▶ _EXERCISE BRIEF_
Return, word for word, the line that contains "Peloton Competition Treadmill: 15" and every line after it through the end of the records.
:: GIVEN RECORDS
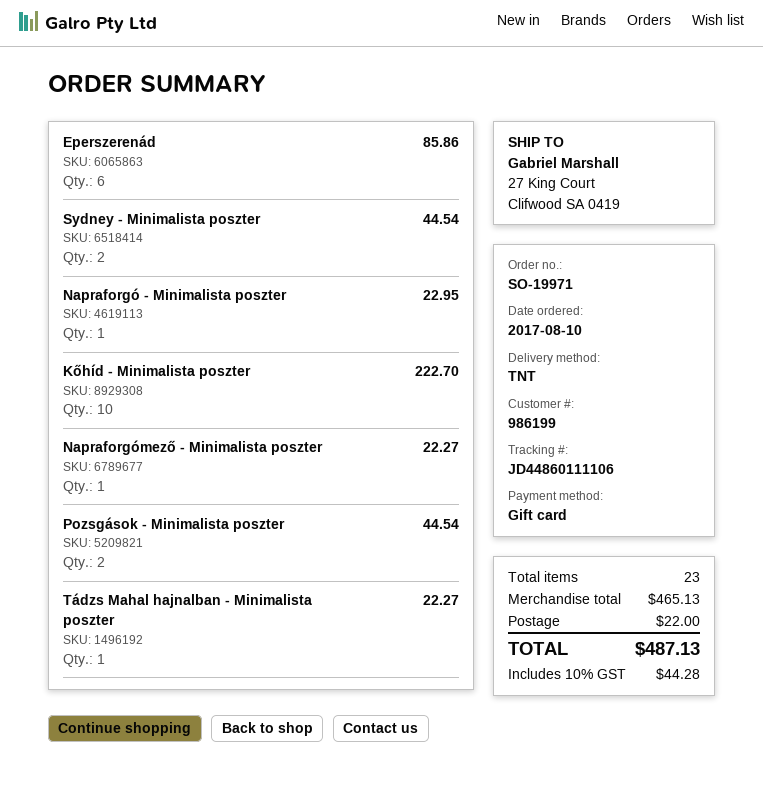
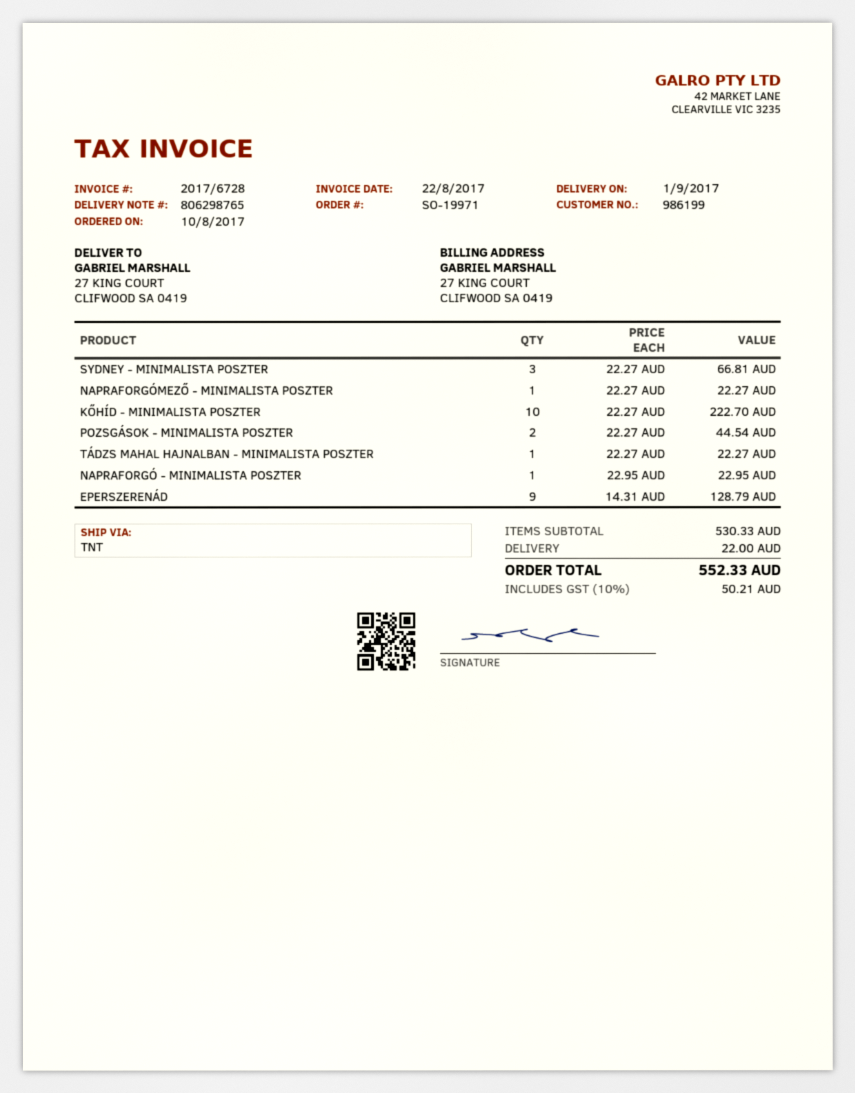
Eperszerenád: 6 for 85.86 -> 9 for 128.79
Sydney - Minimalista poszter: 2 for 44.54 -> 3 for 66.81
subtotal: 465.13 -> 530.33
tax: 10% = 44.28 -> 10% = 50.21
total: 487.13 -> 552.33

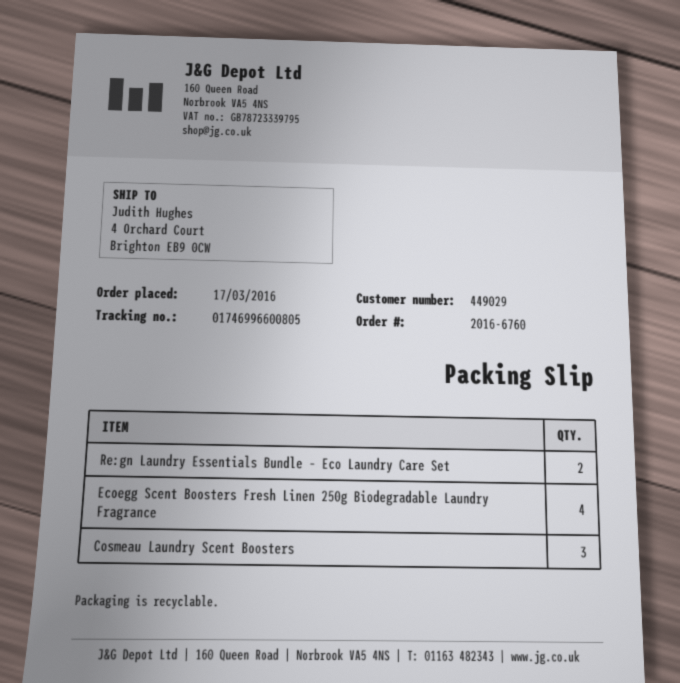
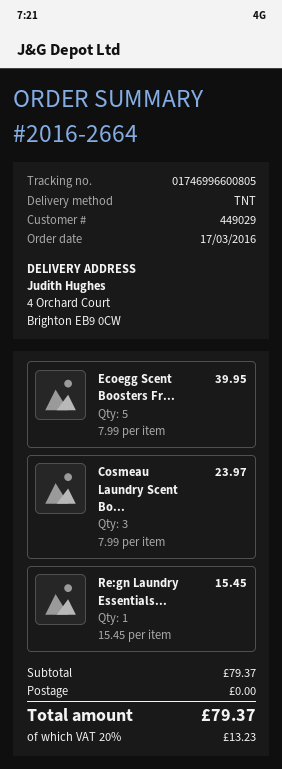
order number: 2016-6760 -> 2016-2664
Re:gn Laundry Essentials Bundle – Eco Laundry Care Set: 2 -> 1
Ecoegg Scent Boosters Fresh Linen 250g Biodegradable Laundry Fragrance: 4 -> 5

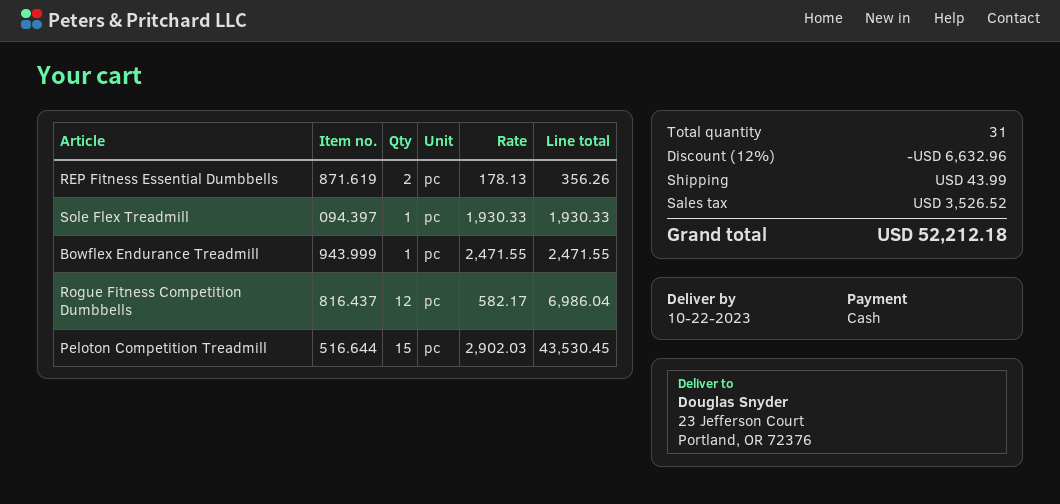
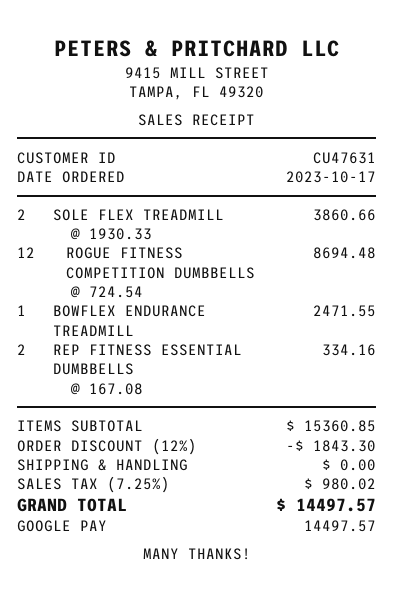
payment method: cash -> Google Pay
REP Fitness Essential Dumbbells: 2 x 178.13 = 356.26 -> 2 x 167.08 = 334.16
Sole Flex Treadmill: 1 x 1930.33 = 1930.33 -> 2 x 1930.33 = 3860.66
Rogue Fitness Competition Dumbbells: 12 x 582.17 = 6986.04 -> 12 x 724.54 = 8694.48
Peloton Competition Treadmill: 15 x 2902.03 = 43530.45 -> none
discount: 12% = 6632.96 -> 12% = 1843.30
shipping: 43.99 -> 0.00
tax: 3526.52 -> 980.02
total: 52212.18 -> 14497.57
::::
▶ _FINAL ANSWER_
Peloton Competition Treadmill: 15 x 2902.03 = 43530.45 -> none
discount: 12% = 6632.96 -> 12% = 1843.30
shipping: 43.99 -> 0.00
tax: 3526.52 -> 980.02
total: 52212.18 -> 14497.57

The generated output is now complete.